🤖 AI Summary
This work addresses the limitations of existing depth completion methods, which rely on task-specific encoders prone to overfitting and poor generalization. The authors propose CAPA, a novel framework that, for the first time, integrates parameter-efficient fine-tuning techniques—such as LoRA and Visual Prompt Tuning—with test-time optimization. By freezing a pretrained ViT-based 3D foundation model and adapting only a small subset of parameters using sparse geometric observations, CAPA enables scene-adaptive depth completion without requiring a dedicated encoder. In video settings, it further enhances temporal consistency through inter-frame parameter sharing. The approach supports model-agnostic multi-frame joint optimization and achieves state-of-the-art performance across diverse indoor and outdoor datasets under various sparsity patterns, significantly improving both accuracy and robustness in depth completion.
📝 Abstract
We introduce CAPA, a parameter-efficient test-time optimization framework that adapts pre-trained 3D foundation models (FMs) for depth completion, using sparse geometric cues. Unlike prior methods that train task-specific encoders for auxiliary inputs, which often overfit and generalize poorly, CAPA freezes the FM backbone. Instead, it updates only a minimal set of parameters using Parameter-Efficient Fine-Tuning (e.g.

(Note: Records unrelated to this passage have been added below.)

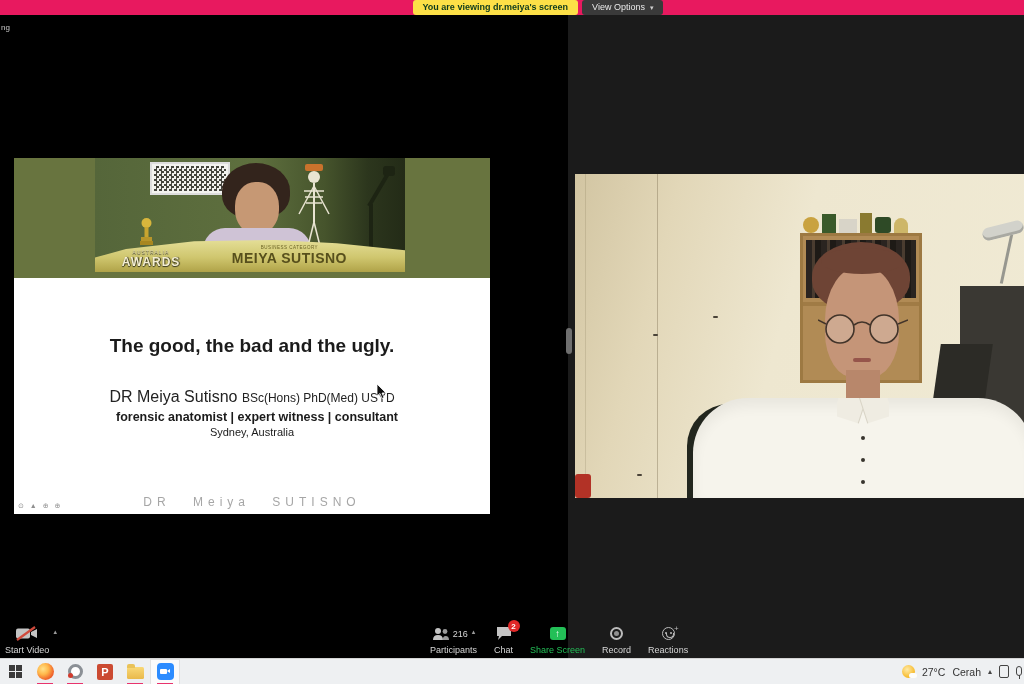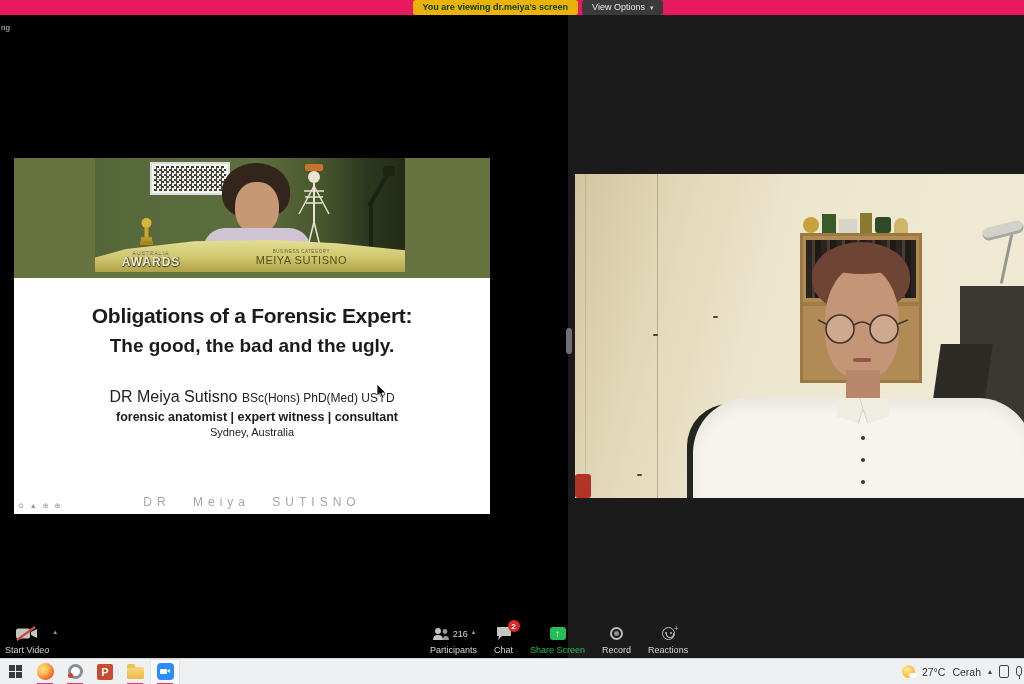--- a/index.html
+++ b/index.html
@@ -12,7 +12,7 @@
           display:flex;justify-content:center;align-items:stretch;}
   .topbar-inner{display:flex;transform:translateX(26px);}
   .pill{height:15px;display:flex;align-items:center;font-size:9px;line-height:1;padding:0 10px;}
-  .pill.green{background:#eab308;color:#0d3a1d;border-radius:3px;font-weight:bold;}
+  .pill.green{background:#fde047;color:#0d3a1d;border-radius:3px;font-weight:bold;}
   .pill.dark{background:#3a3a3a;color:#e8e8e8;border-radius:3px;margin-left:4px;}
   .pill .chev{margin-left:5px;font-size:7px;color:#cfcfcf;}
 

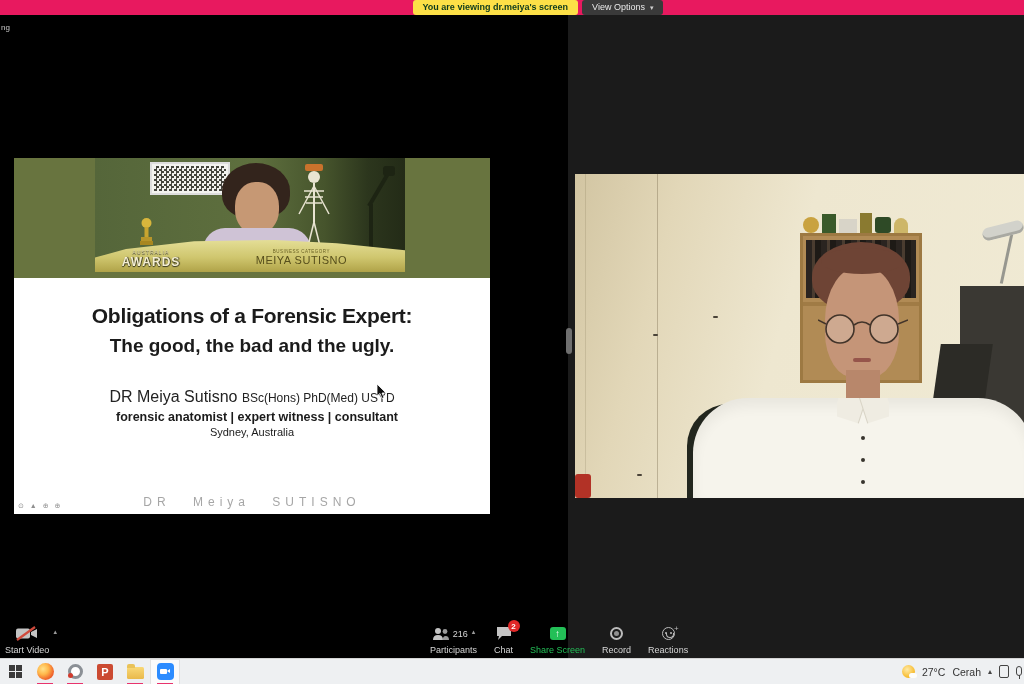--- a/index.html
+++ b/index.html
@@ -44,7 +44,7 @@
   .trophy{position:absolute;left:44px;top:60px;z-index:3;}
   .banner-cat{position:absolute;right:58px;bottom:6px;text-align:center;z-index:3;}
   .banner-cat .lbl{display:block;font-size:4.5px;letter-spacing:.5px;color:#6b6325;}
-  .banner-cat .win{display:block;font-size:11px;font-weight:normal;letter-spacing:.5px;color:#574f1c;}
+  .banner-cat .win{display:block;font-size:14px;font-weight:bold;letter-spacing:.5px;color:#574f1c;}
 
   .s-text{position:absolute;left:0;right:0;text-align:center;color:#1b1b1b;}
   .s-title1{top:146px;font-size:21px;font-weight:bold;letter-spacing:-.3px;}

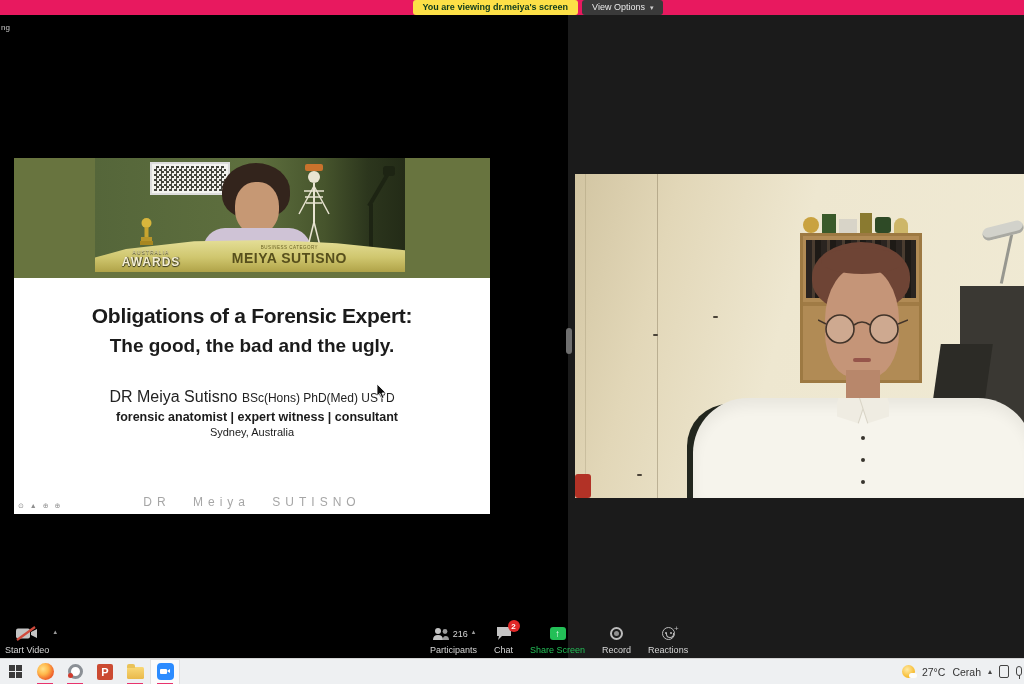--- a/index.html
+++ b/index.html
@@ -208,7 +208,6 @@
         </div>
       </div>
 
-      <div class="s-text s-title1">Obligations of a Forensic Expert:</div>
       <div class="s-text s-title2">The good, the bad and the ugly.</div>
       <div class="s-text s-name">
         <span>DR Meiya Sutisno</span>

LoRA or VPT), guided by gradients calculated directly from the sparse observations available at inference time. This approach effectively grounds the foundation model's geometric prior in the scene-specific measurements, correcting distortions and misplaced structures. For videos, CAPA introduces sequence-level parameter sharing, jointly adapting all frames to exploit temporal correlations, improve robustness, and enforce multi-frame consistency. CAPA is model-agnostic, compatible with any ViT-based FM, and achieves state-of-the-art results across diverse condition patterns on both indoor and outdoor datasets. Project page: research.nvidia.com/labs/dvl/projects/capa.